The original question:

*Find…pairs of numbers such that their sum is a factor of their product.*

@BonusQuestion‘s solution is elegantly stated!

”**We can rewrite the equality as (a-k)(b-k) = k^2. Assume c^2 and d^2 are the largest squares that divide a-k and b-k, for two non-negative integers c and d . One can look at the prime factorization of a-k and b-k and notice that: a-k = e c^2 & b-k = e d^2 Therefore k = +/- ecd and hence:**

**a = ec(c+d) [and] b = ed(c+d)**

**OR**

**a = c(c-d) [and] b = ed(d-c)**

**Replace c, d ≥ 0 and e with integers and you get all integer solutions.****”**

Sorry but I’m a little fuzzy on why the same factor e must be shared by (a-k) and (b-k).

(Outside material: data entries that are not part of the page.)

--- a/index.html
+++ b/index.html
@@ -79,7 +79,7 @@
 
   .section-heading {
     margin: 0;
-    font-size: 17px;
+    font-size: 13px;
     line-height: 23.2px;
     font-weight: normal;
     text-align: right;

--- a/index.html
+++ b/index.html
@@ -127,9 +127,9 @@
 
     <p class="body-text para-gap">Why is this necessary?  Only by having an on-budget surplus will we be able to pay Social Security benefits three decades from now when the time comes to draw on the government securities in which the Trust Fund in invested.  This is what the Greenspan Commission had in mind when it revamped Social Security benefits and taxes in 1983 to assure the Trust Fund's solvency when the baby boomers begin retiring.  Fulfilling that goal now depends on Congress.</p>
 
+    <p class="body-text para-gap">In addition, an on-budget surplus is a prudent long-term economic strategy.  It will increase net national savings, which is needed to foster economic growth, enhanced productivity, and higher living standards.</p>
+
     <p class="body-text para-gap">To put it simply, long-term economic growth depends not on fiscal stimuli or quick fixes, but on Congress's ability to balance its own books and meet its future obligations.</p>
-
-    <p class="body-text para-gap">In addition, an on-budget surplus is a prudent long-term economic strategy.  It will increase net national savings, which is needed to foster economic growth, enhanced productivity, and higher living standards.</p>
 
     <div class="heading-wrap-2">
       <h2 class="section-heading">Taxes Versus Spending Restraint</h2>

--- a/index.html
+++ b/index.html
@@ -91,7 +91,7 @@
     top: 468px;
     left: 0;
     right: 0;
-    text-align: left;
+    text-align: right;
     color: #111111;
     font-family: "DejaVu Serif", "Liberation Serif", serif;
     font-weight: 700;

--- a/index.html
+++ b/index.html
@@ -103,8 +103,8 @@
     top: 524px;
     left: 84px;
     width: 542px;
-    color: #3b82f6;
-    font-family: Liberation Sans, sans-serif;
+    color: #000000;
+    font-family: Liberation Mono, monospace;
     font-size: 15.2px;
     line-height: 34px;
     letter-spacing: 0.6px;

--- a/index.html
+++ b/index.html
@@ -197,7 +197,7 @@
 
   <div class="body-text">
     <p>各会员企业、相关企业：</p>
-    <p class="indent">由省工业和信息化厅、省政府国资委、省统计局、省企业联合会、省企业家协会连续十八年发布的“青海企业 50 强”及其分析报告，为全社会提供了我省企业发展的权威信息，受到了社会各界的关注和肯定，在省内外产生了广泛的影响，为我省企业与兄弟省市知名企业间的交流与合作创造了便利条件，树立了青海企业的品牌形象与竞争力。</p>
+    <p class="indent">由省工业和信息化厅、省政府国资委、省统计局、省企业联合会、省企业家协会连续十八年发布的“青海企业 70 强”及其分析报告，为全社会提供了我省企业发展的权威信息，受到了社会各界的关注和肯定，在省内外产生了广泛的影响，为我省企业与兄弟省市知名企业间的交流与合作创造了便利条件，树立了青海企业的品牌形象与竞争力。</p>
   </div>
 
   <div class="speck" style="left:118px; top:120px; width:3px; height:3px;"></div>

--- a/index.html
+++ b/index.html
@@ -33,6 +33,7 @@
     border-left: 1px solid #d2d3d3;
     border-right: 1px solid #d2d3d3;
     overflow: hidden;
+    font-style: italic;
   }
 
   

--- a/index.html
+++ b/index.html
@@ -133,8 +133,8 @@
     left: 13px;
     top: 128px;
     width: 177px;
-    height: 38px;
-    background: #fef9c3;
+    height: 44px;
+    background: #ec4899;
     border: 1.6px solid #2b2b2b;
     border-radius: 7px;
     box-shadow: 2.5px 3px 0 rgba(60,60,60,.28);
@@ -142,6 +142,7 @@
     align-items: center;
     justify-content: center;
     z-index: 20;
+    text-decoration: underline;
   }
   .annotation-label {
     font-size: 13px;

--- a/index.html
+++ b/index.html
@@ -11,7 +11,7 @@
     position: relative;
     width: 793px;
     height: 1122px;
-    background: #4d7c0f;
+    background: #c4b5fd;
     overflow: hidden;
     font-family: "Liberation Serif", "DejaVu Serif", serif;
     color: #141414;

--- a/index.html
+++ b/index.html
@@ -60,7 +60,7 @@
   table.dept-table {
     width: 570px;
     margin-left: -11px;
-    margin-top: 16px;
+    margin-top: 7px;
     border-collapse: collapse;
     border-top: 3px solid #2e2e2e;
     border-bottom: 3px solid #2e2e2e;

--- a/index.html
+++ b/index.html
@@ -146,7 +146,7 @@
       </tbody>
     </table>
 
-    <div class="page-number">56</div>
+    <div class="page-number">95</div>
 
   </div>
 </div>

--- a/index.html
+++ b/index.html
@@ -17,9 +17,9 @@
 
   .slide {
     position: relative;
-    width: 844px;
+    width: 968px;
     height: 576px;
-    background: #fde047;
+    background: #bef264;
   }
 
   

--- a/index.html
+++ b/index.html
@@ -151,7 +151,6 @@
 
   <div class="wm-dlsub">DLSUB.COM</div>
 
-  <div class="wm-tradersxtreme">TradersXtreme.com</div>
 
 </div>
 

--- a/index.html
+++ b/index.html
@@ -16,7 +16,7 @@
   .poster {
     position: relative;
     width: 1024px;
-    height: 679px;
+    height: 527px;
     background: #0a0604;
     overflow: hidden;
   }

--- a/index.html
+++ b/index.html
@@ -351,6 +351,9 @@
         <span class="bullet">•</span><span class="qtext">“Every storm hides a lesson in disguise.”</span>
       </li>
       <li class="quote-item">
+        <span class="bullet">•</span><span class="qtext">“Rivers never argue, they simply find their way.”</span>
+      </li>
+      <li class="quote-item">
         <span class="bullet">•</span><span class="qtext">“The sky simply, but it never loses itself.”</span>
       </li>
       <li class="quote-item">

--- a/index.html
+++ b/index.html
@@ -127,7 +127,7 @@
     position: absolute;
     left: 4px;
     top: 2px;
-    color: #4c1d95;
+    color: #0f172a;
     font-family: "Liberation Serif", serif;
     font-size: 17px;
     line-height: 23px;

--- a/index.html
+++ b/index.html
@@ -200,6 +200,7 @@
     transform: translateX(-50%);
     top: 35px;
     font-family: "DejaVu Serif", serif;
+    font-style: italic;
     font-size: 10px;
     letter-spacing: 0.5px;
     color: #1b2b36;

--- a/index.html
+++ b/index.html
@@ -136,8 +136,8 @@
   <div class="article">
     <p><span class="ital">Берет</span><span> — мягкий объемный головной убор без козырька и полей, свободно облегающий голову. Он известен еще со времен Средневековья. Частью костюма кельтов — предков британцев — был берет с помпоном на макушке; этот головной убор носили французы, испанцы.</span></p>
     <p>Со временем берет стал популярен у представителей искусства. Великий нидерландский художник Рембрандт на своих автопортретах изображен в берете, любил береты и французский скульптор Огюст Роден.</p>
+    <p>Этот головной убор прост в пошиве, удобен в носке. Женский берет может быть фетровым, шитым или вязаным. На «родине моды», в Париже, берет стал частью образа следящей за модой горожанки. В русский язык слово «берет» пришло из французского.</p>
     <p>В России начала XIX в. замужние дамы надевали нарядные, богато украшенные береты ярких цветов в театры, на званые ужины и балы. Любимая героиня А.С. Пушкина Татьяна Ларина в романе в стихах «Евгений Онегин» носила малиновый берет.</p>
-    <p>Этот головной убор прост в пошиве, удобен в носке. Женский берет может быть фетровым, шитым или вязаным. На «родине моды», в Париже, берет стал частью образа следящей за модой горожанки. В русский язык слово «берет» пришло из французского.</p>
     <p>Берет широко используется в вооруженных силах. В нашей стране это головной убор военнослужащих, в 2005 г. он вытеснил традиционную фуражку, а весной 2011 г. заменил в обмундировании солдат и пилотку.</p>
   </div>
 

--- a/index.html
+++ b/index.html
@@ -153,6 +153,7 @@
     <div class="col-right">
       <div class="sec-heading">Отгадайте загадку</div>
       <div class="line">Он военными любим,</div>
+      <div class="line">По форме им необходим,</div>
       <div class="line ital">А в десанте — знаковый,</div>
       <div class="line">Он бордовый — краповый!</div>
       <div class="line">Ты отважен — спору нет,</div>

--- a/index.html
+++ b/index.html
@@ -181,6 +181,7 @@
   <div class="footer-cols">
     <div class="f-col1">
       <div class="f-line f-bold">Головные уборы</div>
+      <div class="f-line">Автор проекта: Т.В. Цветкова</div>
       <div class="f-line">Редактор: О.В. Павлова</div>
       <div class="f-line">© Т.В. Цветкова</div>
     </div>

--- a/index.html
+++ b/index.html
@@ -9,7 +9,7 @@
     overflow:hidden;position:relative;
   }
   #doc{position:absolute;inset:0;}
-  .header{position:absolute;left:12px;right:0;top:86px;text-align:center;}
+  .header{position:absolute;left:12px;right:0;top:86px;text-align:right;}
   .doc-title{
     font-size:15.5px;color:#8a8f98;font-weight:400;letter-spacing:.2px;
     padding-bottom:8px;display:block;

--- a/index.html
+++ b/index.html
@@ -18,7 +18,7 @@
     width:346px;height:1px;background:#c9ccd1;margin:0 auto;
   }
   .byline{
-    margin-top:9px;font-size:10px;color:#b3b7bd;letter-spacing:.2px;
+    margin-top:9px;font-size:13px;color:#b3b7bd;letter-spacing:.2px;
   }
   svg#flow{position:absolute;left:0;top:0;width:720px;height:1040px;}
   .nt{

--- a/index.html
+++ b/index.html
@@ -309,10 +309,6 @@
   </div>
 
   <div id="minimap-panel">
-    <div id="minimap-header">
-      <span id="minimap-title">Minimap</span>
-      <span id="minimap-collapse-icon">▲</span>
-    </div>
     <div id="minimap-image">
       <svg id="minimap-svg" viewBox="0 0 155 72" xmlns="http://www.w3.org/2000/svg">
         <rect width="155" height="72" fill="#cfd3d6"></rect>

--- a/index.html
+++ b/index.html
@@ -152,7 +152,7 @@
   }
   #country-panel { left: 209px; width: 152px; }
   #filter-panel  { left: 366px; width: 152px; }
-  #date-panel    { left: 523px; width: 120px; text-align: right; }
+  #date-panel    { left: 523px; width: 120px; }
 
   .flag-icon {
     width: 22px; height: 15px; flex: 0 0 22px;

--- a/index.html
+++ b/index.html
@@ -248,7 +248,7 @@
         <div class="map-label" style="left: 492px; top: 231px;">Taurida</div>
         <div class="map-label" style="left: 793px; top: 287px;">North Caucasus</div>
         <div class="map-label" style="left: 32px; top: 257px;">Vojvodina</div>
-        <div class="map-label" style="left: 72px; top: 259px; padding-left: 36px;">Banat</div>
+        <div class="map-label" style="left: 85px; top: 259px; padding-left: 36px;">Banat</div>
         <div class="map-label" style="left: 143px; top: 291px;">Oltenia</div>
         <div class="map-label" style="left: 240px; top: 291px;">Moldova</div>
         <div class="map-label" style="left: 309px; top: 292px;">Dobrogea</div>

I agree with the basic equation. Do *both* c^2 and d^2 each divide *both factors* a-k and b-k? Then I think I get it. I’m having trouble reconciling the solution pairs (a,b) which you exemplified earlier by ”(3, 6); (5, 20); (7, 42), (11, 110)” in an earlier post. If the given pair is (n, n*(n-1)) then what are the corresponding values c, d, and e?

I, too, took a course in number theory in high school, which included proving the fundamental theorem of arithmetic, aka unique factorization theorem. Although I generally excelled in math I found number theory (‘queen of mathematics’) to be quite difficult. I guess my brain doesn’t visualize modular congruences that well… ~

When I saw this problem yesterday I soon realized that a and b can’t both be odd integers, reasoning by parity—an even sum won’t divide an odd product. Thus, at least one of the numbers must be even.

This didn’t seem to lead anywhere, however, so I dismissed it as a useless and irrelevant fact. Apparently this was a wise choice…~